The task: What you give back must match the data exactly, minus the pictures.

BEGIN Given data

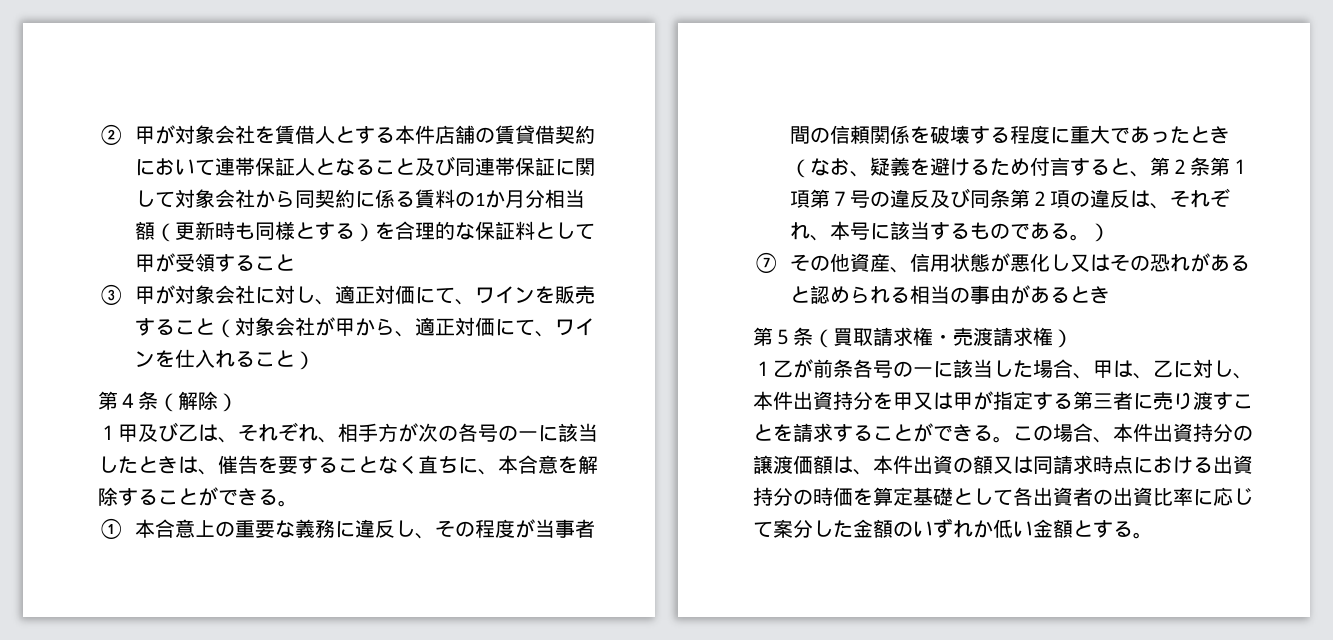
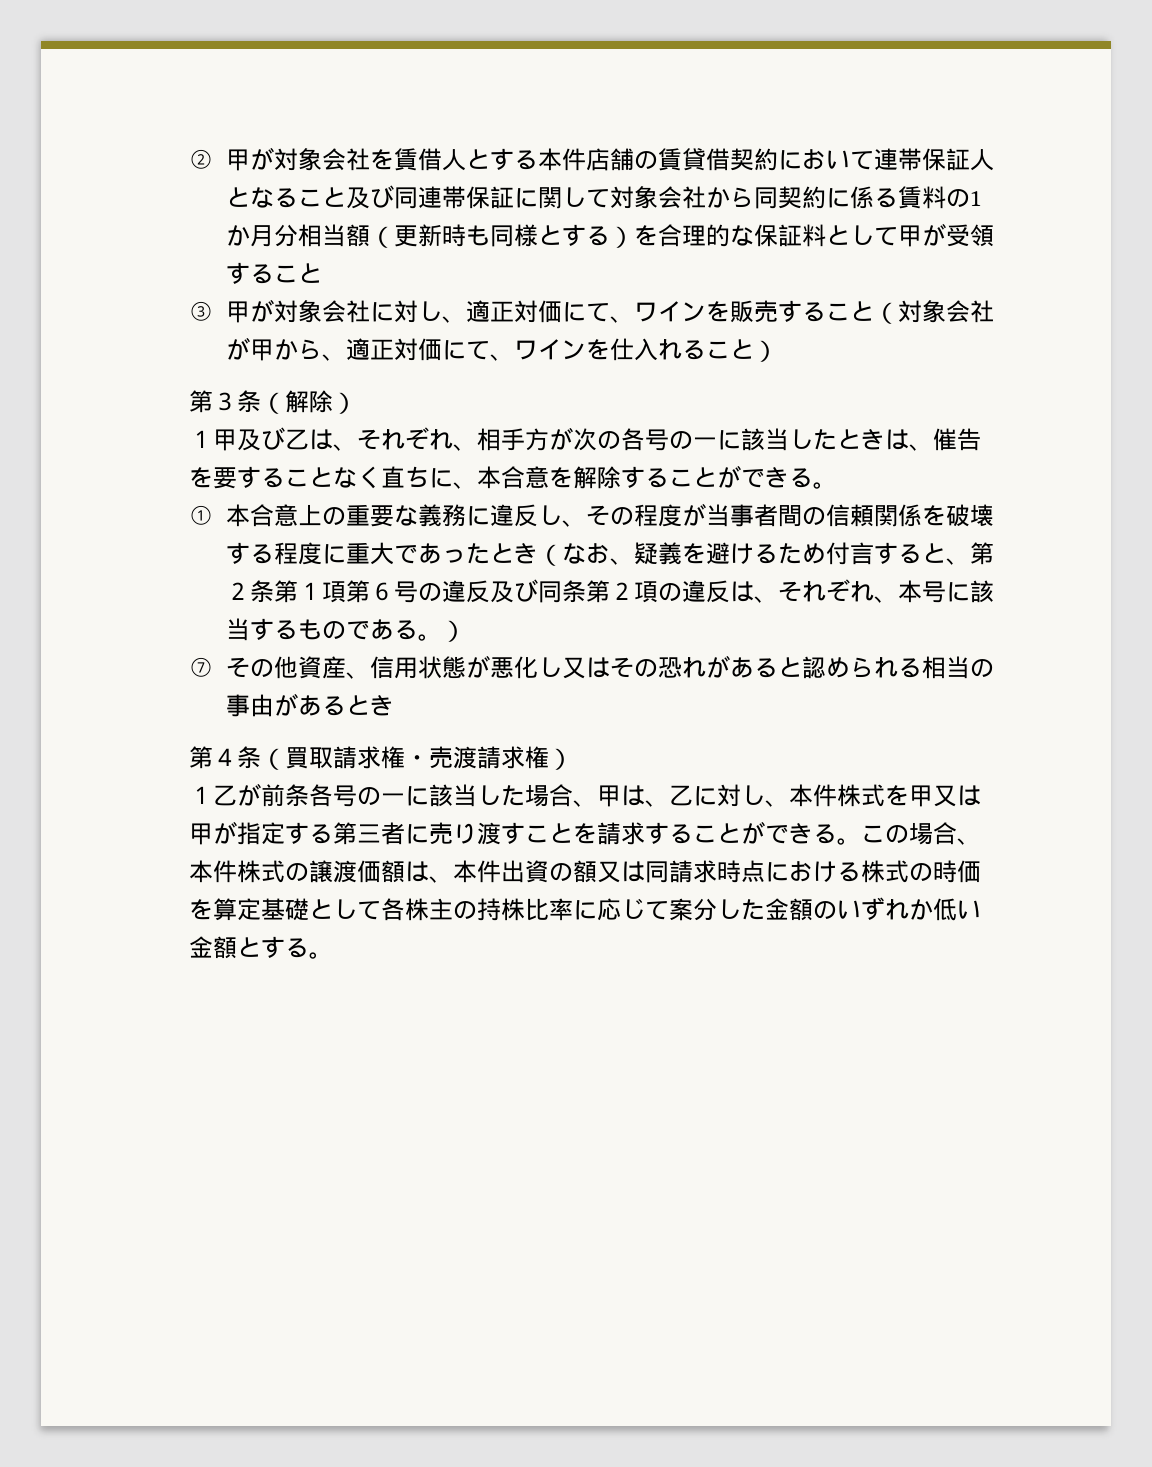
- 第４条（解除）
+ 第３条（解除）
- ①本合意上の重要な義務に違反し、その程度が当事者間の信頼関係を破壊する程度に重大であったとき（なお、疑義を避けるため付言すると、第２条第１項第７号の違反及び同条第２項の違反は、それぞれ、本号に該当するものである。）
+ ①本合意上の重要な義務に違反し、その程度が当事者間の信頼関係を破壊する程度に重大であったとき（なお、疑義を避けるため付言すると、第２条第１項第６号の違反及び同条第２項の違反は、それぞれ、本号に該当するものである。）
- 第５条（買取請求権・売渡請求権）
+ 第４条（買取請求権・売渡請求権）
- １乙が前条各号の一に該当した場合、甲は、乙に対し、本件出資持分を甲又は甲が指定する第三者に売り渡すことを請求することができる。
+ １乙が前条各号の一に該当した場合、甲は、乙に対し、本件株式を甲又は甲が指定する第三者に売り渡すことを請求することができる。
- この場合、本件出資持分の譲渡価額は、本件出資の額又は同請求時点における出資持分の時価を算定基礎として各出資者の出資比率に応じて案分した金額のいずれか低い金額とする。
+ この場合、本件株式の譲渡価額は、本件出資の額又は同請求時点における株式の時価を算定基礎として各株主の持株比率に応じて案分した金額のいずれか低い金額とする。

END Given data

Response to the exercise:
- 第４条（解除）
+ 第３条（解除）
- ①本合意上の重要な義務に違反し、その程度が当事者間の信頼関係を破壊する程度に重大であったとき（なお、疑義を避けるため付言すると、第２条第１項第７号の違反及び同条第２項の違反は、それぞれ、本号に該当するものである。）
+ ①本合意上の重要な義務に違反し、その程度が当事者間の信頼関係を破壊する程度に重大であったとき（なお、疑義を避けるため付言すると、第２条第１項第６号の違反及び同条第２項の違反は、それぞれ、本号に該当するものである。）
- 第５条（買取請求権・売渡請求権）
+ 第４条（買取請求権・売渡請求権）
- １乙が前条各号の一に該当した場合、甲は、乙に対し、本件出資持分を甲又は甲が指定する第三者に売り渡すことを請求することができる。
+ １乙が前条各号の一に該当した場合、甲は、乙に対し、本件株式を甲又は甲が指定する第三者に売り渡すことを請求することができる。
- この場合、本件出資持分の譲渡価額は、本件出資の額又は同請求時点における出資持分の時価を算定基礎として各出資者の出資比率に応じて案分した金額のいずれか低い金額とする。
+ この場合、本件株式の譲渡価額は、本件出資の額又は同請求時点における株式の時価を算定基礎として各株主の持株比率に応じて案分した金額のいずれか低い金額とする。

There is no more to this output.